NOTEWORTHY COMMENT 2
We have lost entire afternoons when the class gets caught up in something. More on that later; remember you have an entire year to teach - not one day.
So what does this schedule have to do with my agenda? Well, I am glad you asked. I see content as the byproduct of learning how to learn. For me, it was like I finally started to see the matrix. When you look at your curriculum and think, ‘OH MY, I HAVE 183 DAYS OF LESSONS. WHAT IF THERE IS A SNOW DAY? MY LIFE IS OVER.’ then, every day and every minute becomes fearfully guarded for your agenda.
But if your agenda is: ‘I have 183 days to help these munchkins become persistent and active problem solvers, flexible thinkers, and resilient and kind people,’ you change from watching your curriculum to watching your class.
You don’t really have 183 of anything to teach. You have, at best, ten. Now, they are not easy; but all the little things you teach are often part of a bigger thing. And, sometimes, it is just the little thing taught in lots of different ways. It becomes easier to be flexible to keep the big things in mind.
So you saw my schedule, this is my actual agenda:
8:45am: Develop persistence and flexibility around the work we do in the classroom; practice kindness and resilience; be active in each job you take on; be brave; trust that play is work
3:05pm: Pack and Snack
Trust that Play is Work
I don’t make time for play. The whole day is play. I still have the same goals and objectives that others might have. I follow the same standards, I change the journey there. A surprising amount of my brain power is spent studying and reflecting on my kids to find and furnish the path we will take.
Play is my top priority and when lessons bomb (and they do) I think: Was there another way to engage the class in this work?
Workshop Teaching is The Way to Go
I don’t think I could do any of this without teaching everything within workshop structures. (For this I owe a debt of gratitude to TCRWP for setting me on this path.)
Essentially, every subject starts with a whole class gathering that is five to seven minutes in length. Kids go off to pursue independent projects or work, and I hustle around pulling small groups and teaching one-on-one. We come back together for a reflective conversation and grow together.
I try to choose three to four big ideas to tackle across a study.

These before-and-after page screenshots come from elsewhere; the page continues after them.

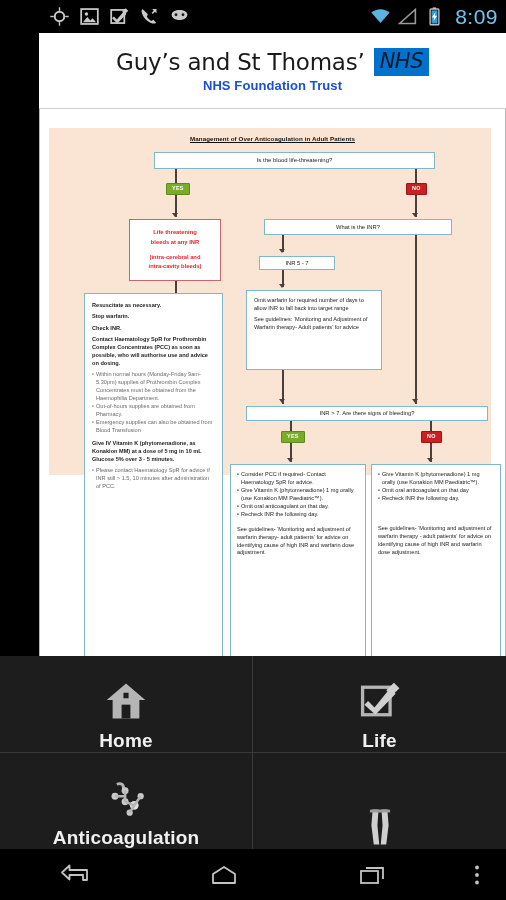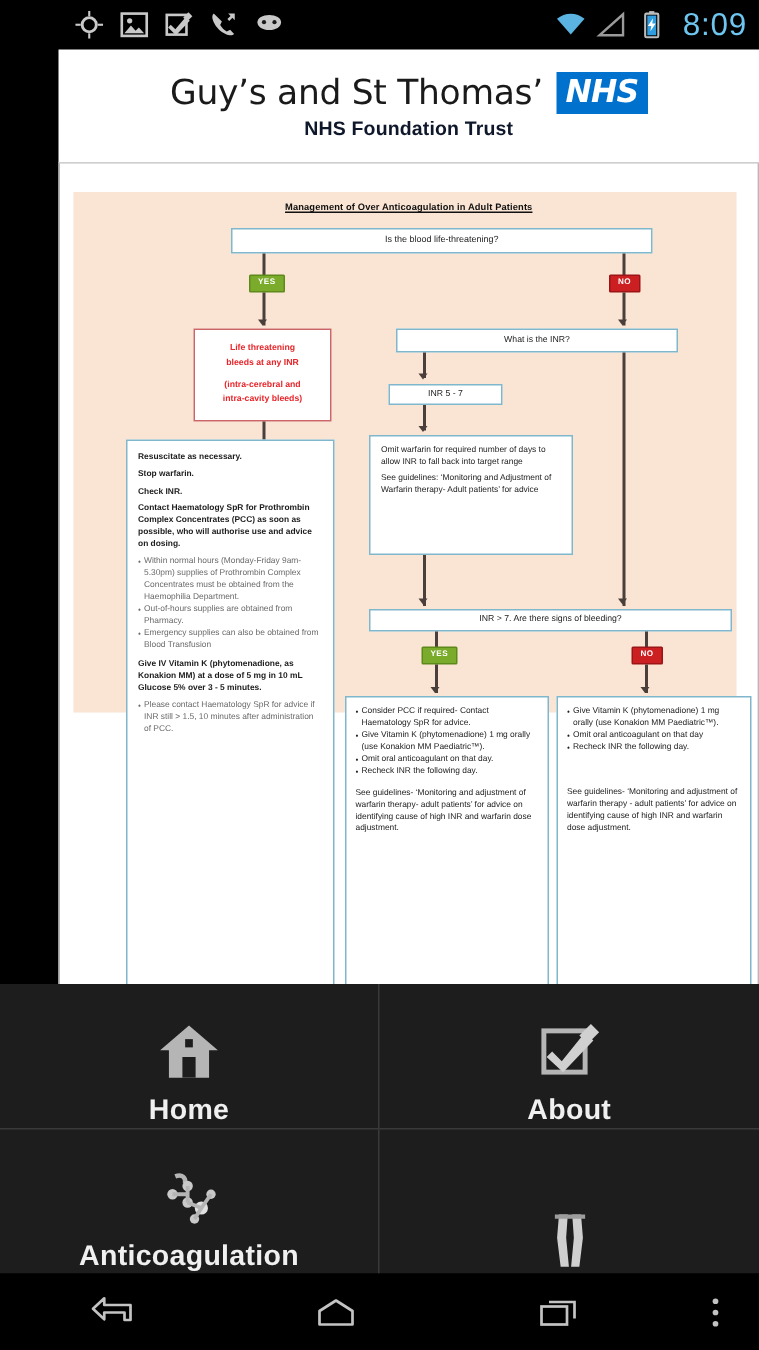--- a/index.html
+++ b/index.html
@@ -39,9 +39,9 @@
     letter-spacing: -.2px;
   }
   .nhs-logo {
-    background: #0072ce; color: #ffffff;
+    background: #0072ce; color: #0f172a;
     font-family: "DejaVu Sans", sans-serif;
-    font-weight: bold; font-style: italic;
+    font-weight: normal; font-style: italic;
     font-size: 21px; line-height: 1;
     padding: 3px 6px 4px 6px; letter-spacing: -.5px;
   }

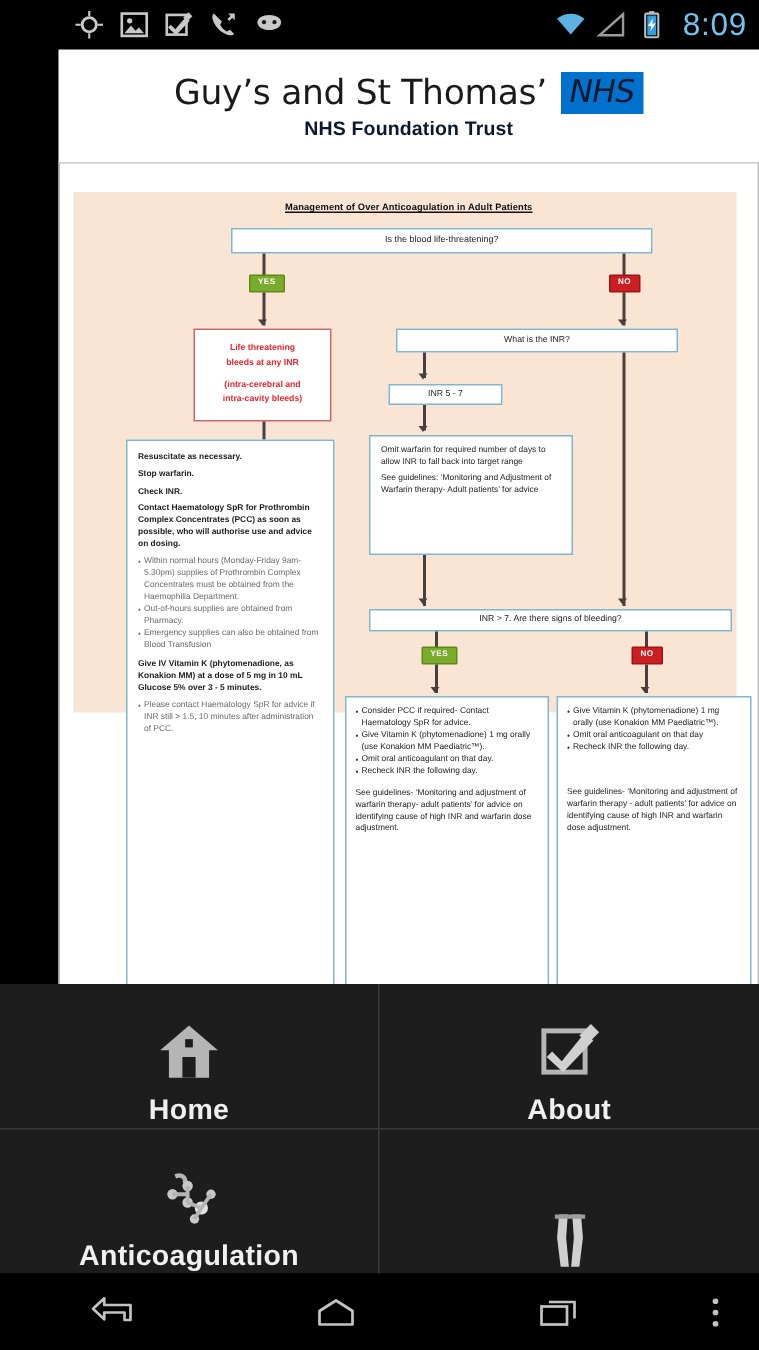--- a/index.html
+++ b/index.html
@@ -46,7 +46,7 @@
     padding: 3px 6px 4px 6px; letter-spacing: -.5px;
   }
   .hdr-row2 {
-    font-size: 13px; color: #0f172a; font-weight: bold;
+    font-size: 13px; color: #1d4ed8; font-weight: bold;
     margin-top: 2px; letter-spacing: .1px;
   }
 

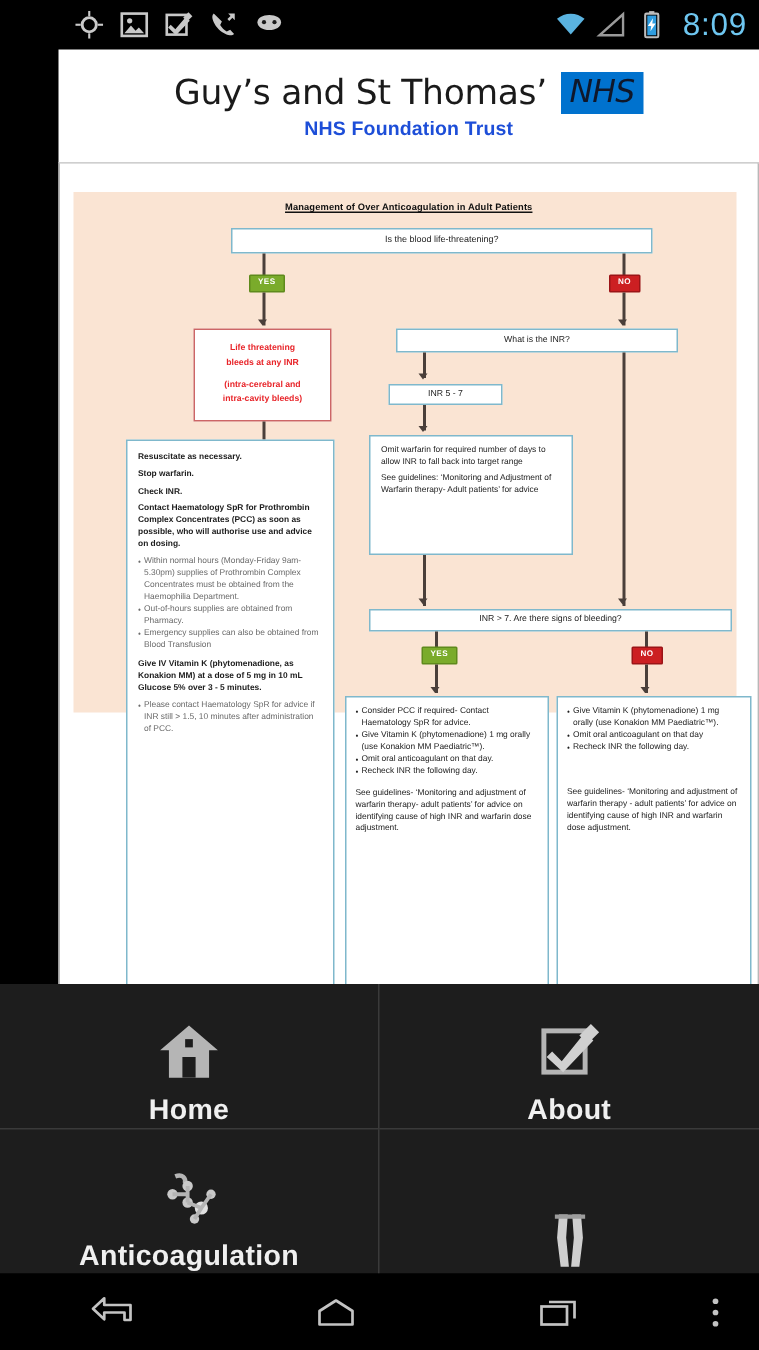--- a/index.html
+++ b/index.html
@@ -308,7 +308,7 @@
         <path d="M5.5 12l3.5 3.5L17.5 5l3 3-11 11.5L3.5 14z" fill="#d0d0d0"></path>
         <path d="M15.4 6.2l4.2-4.2 3 3-4.2 4.2z" fill="#d0d0d0"></path>
       </svg>
-      <div class="mlabel">About</div>
+      <div class="mlabel">Life</div>
     </div>
 
     <div class="mcell">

In writing stories, it may be:
Structuring a story so it is a sequence of events;
Elaborating pictures (and words for those that are ready);
Writing lots and lots of books so each one gets better than the next.
A month is a reasonable amount of time to accomplish these things as long as I remember this: it is not always about what’s next; it’s about how can this child learn this “thing” in a deeper way or more independently?
Workshop teaching allows me to work with children in a way that values their personal goals and projects as well as support them as they move to do this “thing” better and more independently. (That “thing” could be one of many things, including [but not limited to]: sequencing, adding more thoughtful detail into pictures, writing words with the aid of tools.)
In Conclusion: Let’s Get Real for A Minute
I would be a horrible liar if I did not say that I have doubts all the time.
I would be a horrible liar if I said that there were days when a math lesson from the book never happens.
I would be a horrible liar if I said that sometimes I just don’t feel like playing.
I have to believe, and I do believe, that if I teach children to engage in playful learning, lead them to pursuing passions, and ditch the schedule every once in a while that they will meet the standards of the grade AND, MORE IMPORTANTLY, they will become the type of citizens that we need in the world.